The album is very much a continuation of the previous "Friendliness", with perhaps an even lighter atmosphere. Right from the opening "Fundamentally yours", there are suggestions of the Korgis (a future pop focused band for Andy Davis). Once again though, the melodic pop sounds disguise some fine instrumentation and inspired compositions. This time, Beatles producer George Martin is brought in, emphasising further the band's aspirations to be a West country Beatles. Martin orchestrates three of the tracks, and plays piano on one ("Humiliation"). On tracks such as "The last plimsoll", the sound is so Beatlesque, it could be almost taken from one of their albums.

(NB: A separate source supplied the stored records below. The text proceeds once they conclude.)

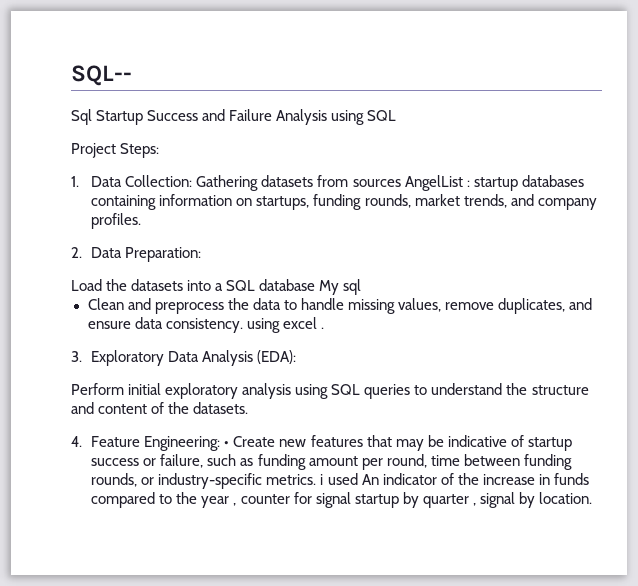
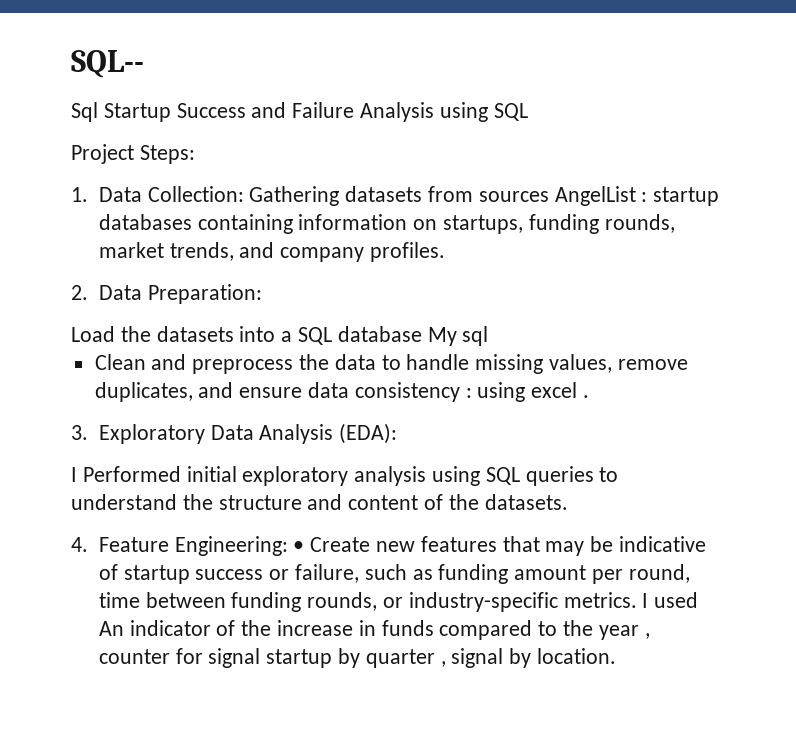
- Clean and preprocess the data to handle missing values, remove duplicates, and ensure data consistency. using excel .
+ Clean and preprocess the data to handle missing values, remove duplicates, and ensure data consistency : using excel .
- Perform initial exploratory analysis using SQL queries to understand the structure and content of the datasets.
+ I Performed initial exploratory analysis using SQL queries to understand the structure and content of the datasets.
- 4. Feature Engineering: • Create new features that may be indicative of startup success or failure, such as funding amount per round, time between funding rounds, or industry-specific metrics. i used An indicator of the increase in funds compared to the year , counter for signal startup by quarter , signal by location.
+ 4. Feature Engineering: • Create new features that may be indicative of startup success or failure, such as funding amount per round, time between funding rounds, or industry-specific metrics. I used An indicator of the increase in funds compared to the year , counter for signal startup by quarter , signal by location.

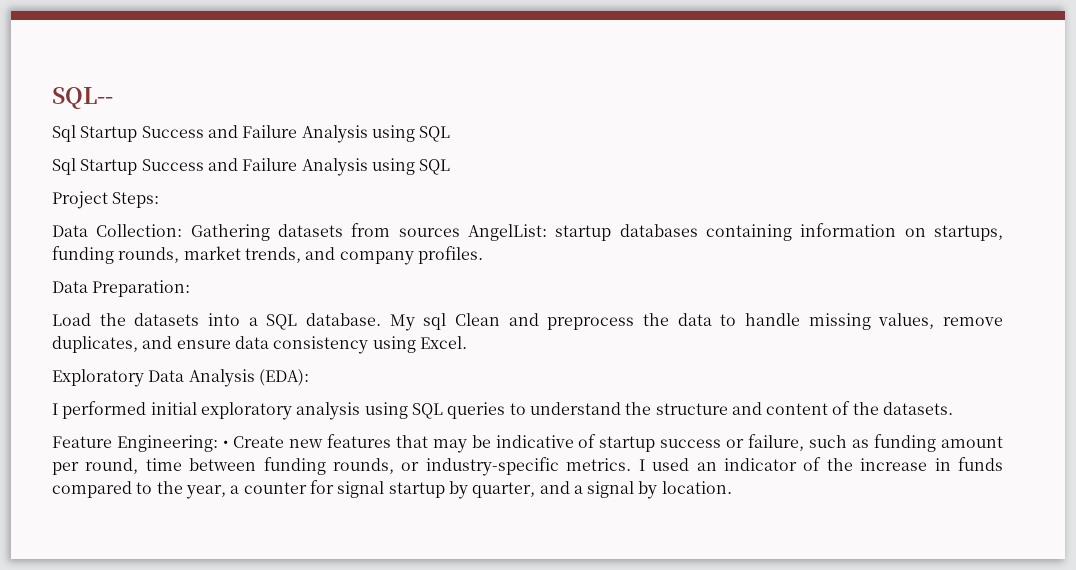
  SQL--
+ Sql Startup Success and Failure Analysis using SQL
- 1. Data Collection: Gathering datasets from sources AngelList : startup databases containing information on startups, funding rounds, market trends, and company profiles.
+ Data Collection: Gathering datasets from sources AngelList: startup databases containing information on startups, funding rounds, market trends, and company profiles.
- 2. Data Preparation:
+ Data Preparation:
- Load the datasets into a SQL database My sql
- Clean and preprocess the data to handle missing values, remove duplicates, and ensure data consistency : using excel .
- 3. Exploratory Data Analysis (EDA):
+ Load the datasets into a SQL database. My sql Clean and preprocess the data to handle missing values, remove duplicates, and ensure data consistency using Excel.
+ Exploratory Data Analysis (EDA):
- I Performed initial exploratory analysis using SQL queries to understand the structure and content of the datasets.
+ I performed initial exploratory analysis using SQL queries to understand the structure and content of the datasets.
- 4. Feature Engineering: • Create new features that may be indicative of startup success or failure, such as funding amount per round, time between funding rounds, or industry-specific metrics.
+ Feature Engineering: • Create new features that may be indicative of startup success or failure, such as funding amount per round, time between funding rounds, or industry-specific metrics.
- I used An indicator of the increase in funds compared to the year , counter for signal startup by quarter , signal by location.
+ I used an indicator of the increase in funds compared to the year, a counter for signal startup by quarter, and a signal by location.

Only occasionally do we find a more reflective song, such as "The road to Venezuela", but even here the castanets and violin merely play a supporting role to what is essentially a very vocal album.

For me, side two is noticeably the superior. "The Galloping Gaucho" which opens the side will never win any prog awards, but it is a magnificently irreverent bit of fun. The lyrics are simultaneously amusing and totally impenetrable. When combined with the grand arrangement which harks back to the music hall days, this one of the album's highlights. The song contrasts wonderfully with the soft "Humiliation" which sounds like one of 10CCs most tasteful moments. "Dangerous bacon" also has 10CC similarities, but this time in an upbeat pop way.

The album closes with "God speed the plough". To describe this as an instrumental would seem inappropriate, as it is a wonderful symphony in 5 minutes. The track, which builds from solo piano to full string and mellotron orchestration is the high point of the album, sweeping along majestically while painting a wonderful picture of rural Britain.

Whether the substitute tracks on the US version are an improvement on those they replace is a matter of opinion. "Spin round the room" is however a rather ordinary melodic pop song. "One rainy July morning" is a fun Beatles parody. Interestingly, despite all but two of the tracks on "Pinafore days" also being on "The man in the bowler hat", the sleeve of the album has photos of the "Extravaganza" line up, thus ignoring, among others, James Warren's significant contribution.

In all, those who enjoy the "Rubber soul" era Beatles will find much to their liking here. The pop basis of many of the tracks is undeniable, but there are notable exceptions which make overall for a nicely balanced presentation.